| TRY IT |
With the line containing "- flags[4] |" as the first line and the last line of the records as the final one, reproduce that range exactly.

Before-and-after change records

■ ■ ■

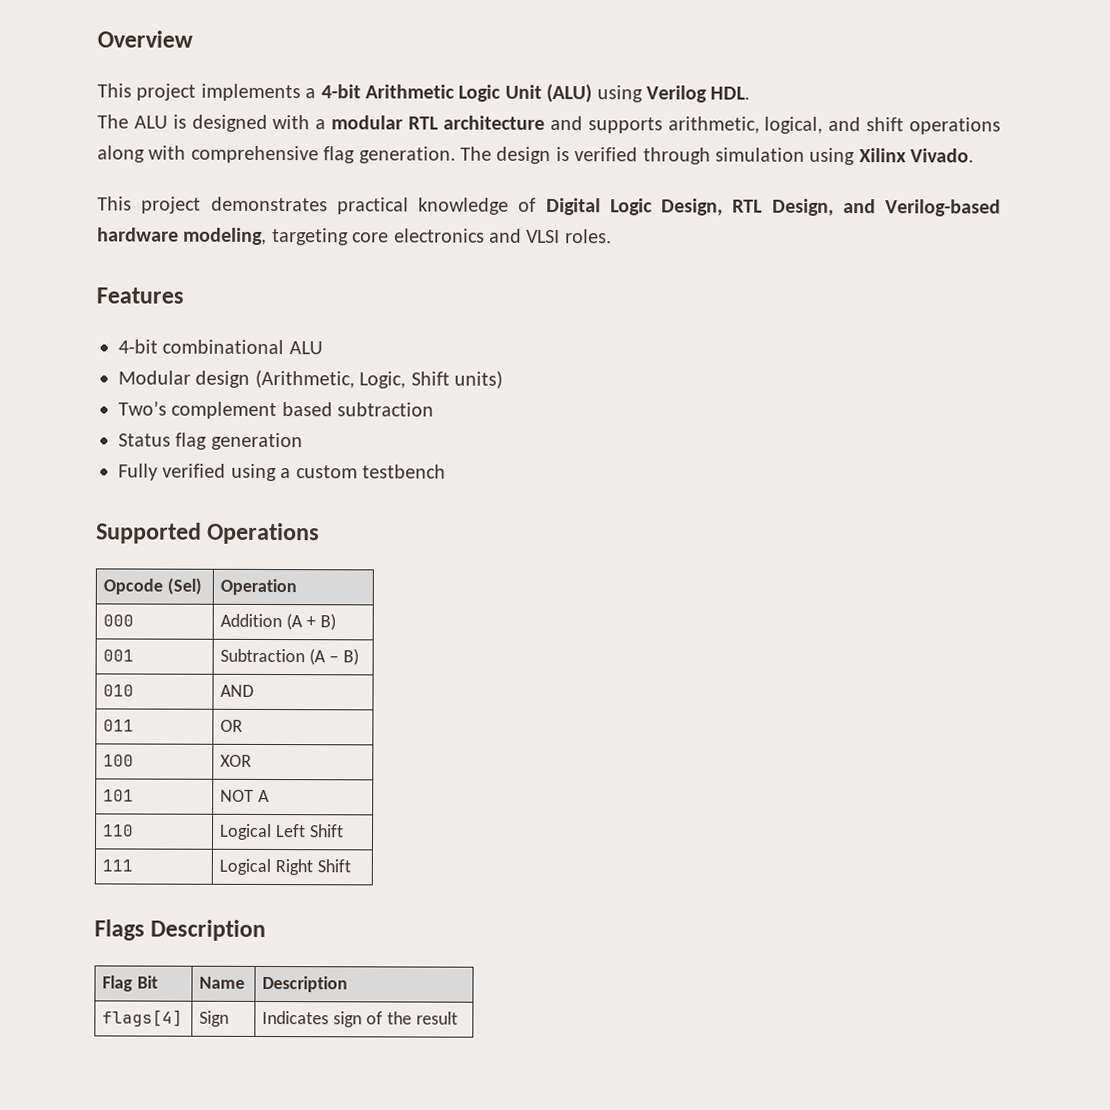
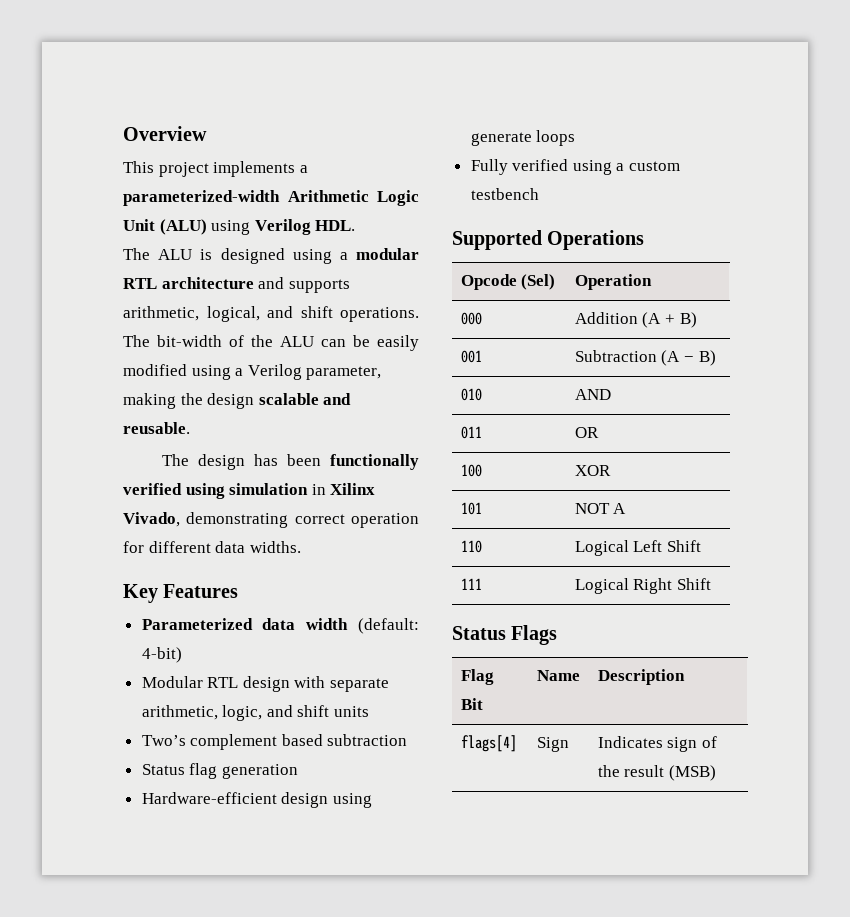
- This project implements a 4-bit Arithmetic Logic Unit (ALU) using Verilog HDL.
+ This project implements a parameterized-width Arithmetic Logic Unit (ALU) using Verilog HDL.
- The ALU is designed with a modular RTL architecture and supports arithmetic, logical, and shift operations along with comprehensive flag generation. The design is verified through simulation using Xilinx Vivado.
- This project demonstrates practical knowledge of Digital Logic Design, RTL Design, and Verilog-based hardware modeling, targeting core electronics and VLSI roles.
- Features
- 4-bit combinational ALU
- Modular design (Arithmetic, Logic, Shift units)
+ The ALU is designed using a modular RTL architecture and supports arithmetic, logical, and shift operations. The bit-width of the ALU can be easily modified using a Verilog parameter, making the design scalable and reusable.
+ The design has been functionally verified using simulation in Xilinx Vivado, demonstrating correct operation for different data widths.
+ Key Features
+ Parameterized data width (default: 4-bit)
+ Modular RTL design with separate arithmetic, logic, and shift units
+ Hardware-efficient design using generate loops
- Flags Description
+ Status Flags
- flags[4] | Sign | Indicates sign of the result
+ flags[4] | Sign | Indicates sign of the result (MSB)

■ ■ ■

| FINAL ANSWER |
- flags[4] | Sign | Indicates sign of the result
+ flags[4] | Sign | Indicates sign of the result (MSB)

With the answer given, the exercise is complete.